_EXERCISE_
Locate each line below that includes "BLUE" and reproduce it.

_GIVEN RECORDS_
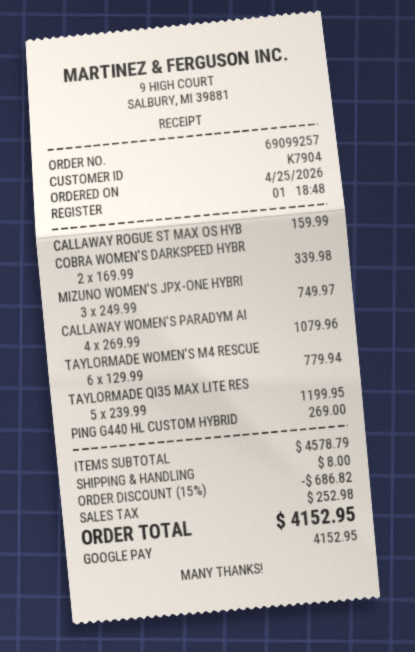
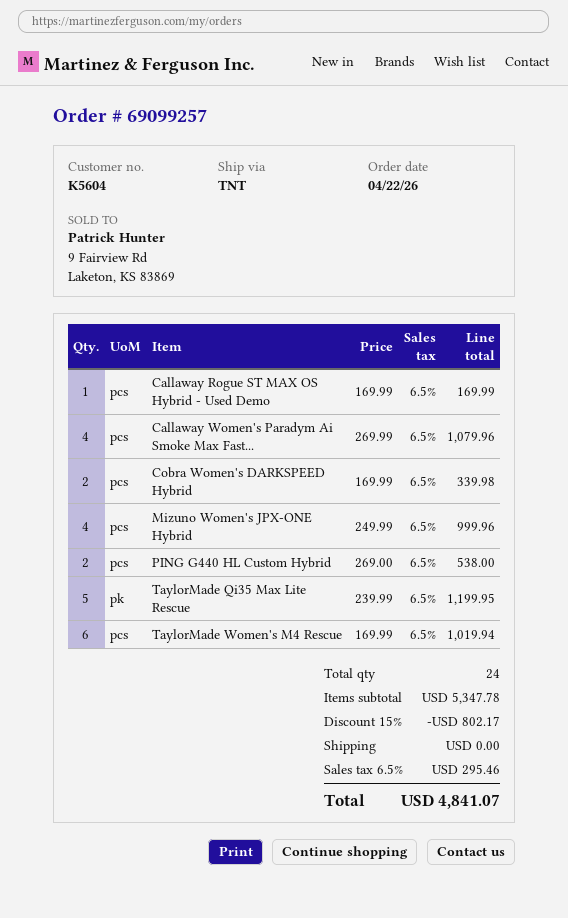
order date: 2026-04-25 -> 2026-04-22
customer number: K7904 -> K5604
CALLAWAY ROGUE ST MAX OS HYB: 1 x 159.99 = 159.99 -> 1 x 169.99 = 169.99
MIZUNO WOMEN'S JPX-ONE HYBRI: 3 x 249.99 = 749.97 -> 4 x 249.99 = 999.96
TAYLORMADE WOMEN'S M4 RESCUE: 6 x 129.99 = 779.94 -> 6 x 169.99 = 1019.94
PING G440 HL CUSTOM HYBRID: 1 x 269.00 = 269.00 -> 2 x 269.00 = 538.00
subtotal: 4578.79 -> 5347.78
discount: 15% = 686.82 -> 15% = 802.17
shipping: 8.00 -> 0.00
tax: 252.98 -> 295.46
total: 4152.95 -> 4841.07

* * *

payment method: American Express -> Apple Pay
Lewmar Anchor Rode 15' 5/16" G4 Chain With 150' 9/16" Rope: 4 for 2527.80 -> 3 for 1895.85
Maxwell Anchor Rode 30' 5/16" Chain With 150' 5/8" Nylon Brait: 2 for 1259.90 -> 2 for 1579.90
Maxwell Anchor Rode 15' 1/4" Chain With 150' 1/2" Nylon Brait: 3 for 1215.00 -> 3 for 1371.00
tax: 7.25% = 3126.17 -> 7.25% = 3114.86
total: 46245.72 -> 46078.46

--

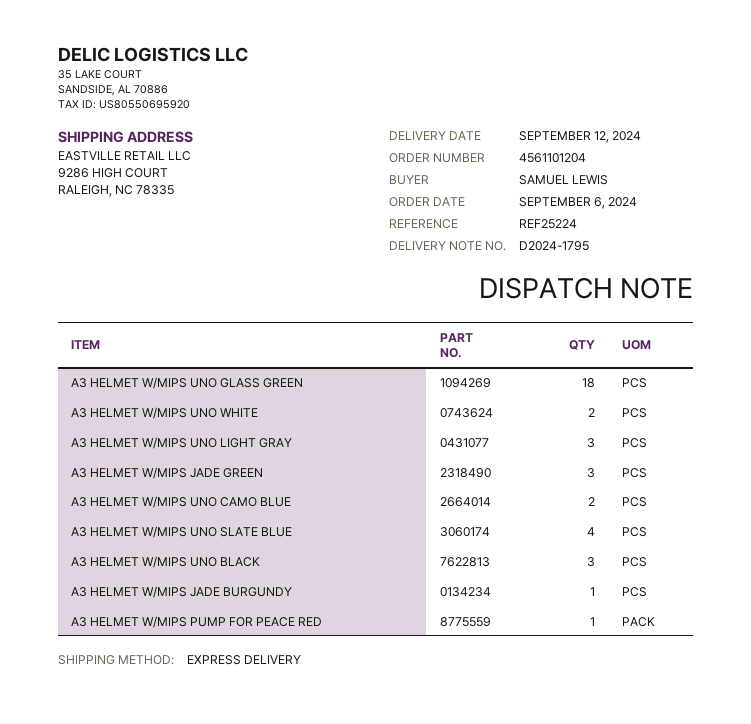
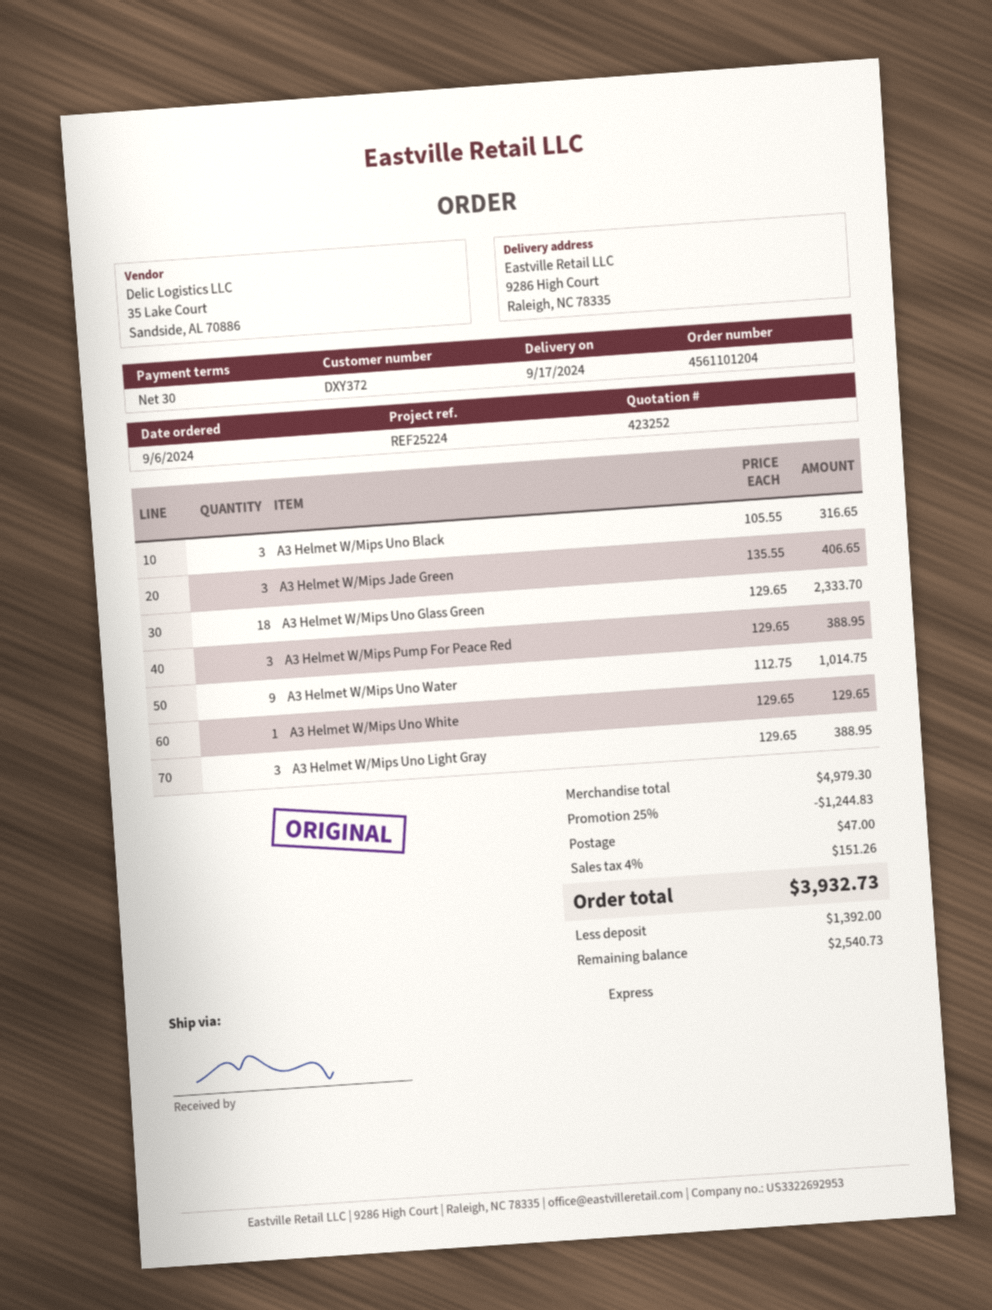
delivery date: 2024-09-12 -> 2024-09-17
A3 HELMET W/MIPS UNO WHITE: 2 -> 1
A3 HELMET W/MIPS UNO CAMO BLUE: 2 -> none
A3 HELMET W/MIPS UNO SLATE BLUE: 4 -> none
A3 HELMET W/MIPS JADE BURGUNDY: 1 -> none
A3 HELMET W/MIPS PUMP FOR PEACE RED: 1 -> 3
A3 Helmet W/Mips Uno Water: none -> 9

_SOLUTION_
A3 HELMET W/MIPS UNO CAMO BLUE: 2 -> none
A3 HELMET W/MIPS UNO SLATE BLUE: 4 -> none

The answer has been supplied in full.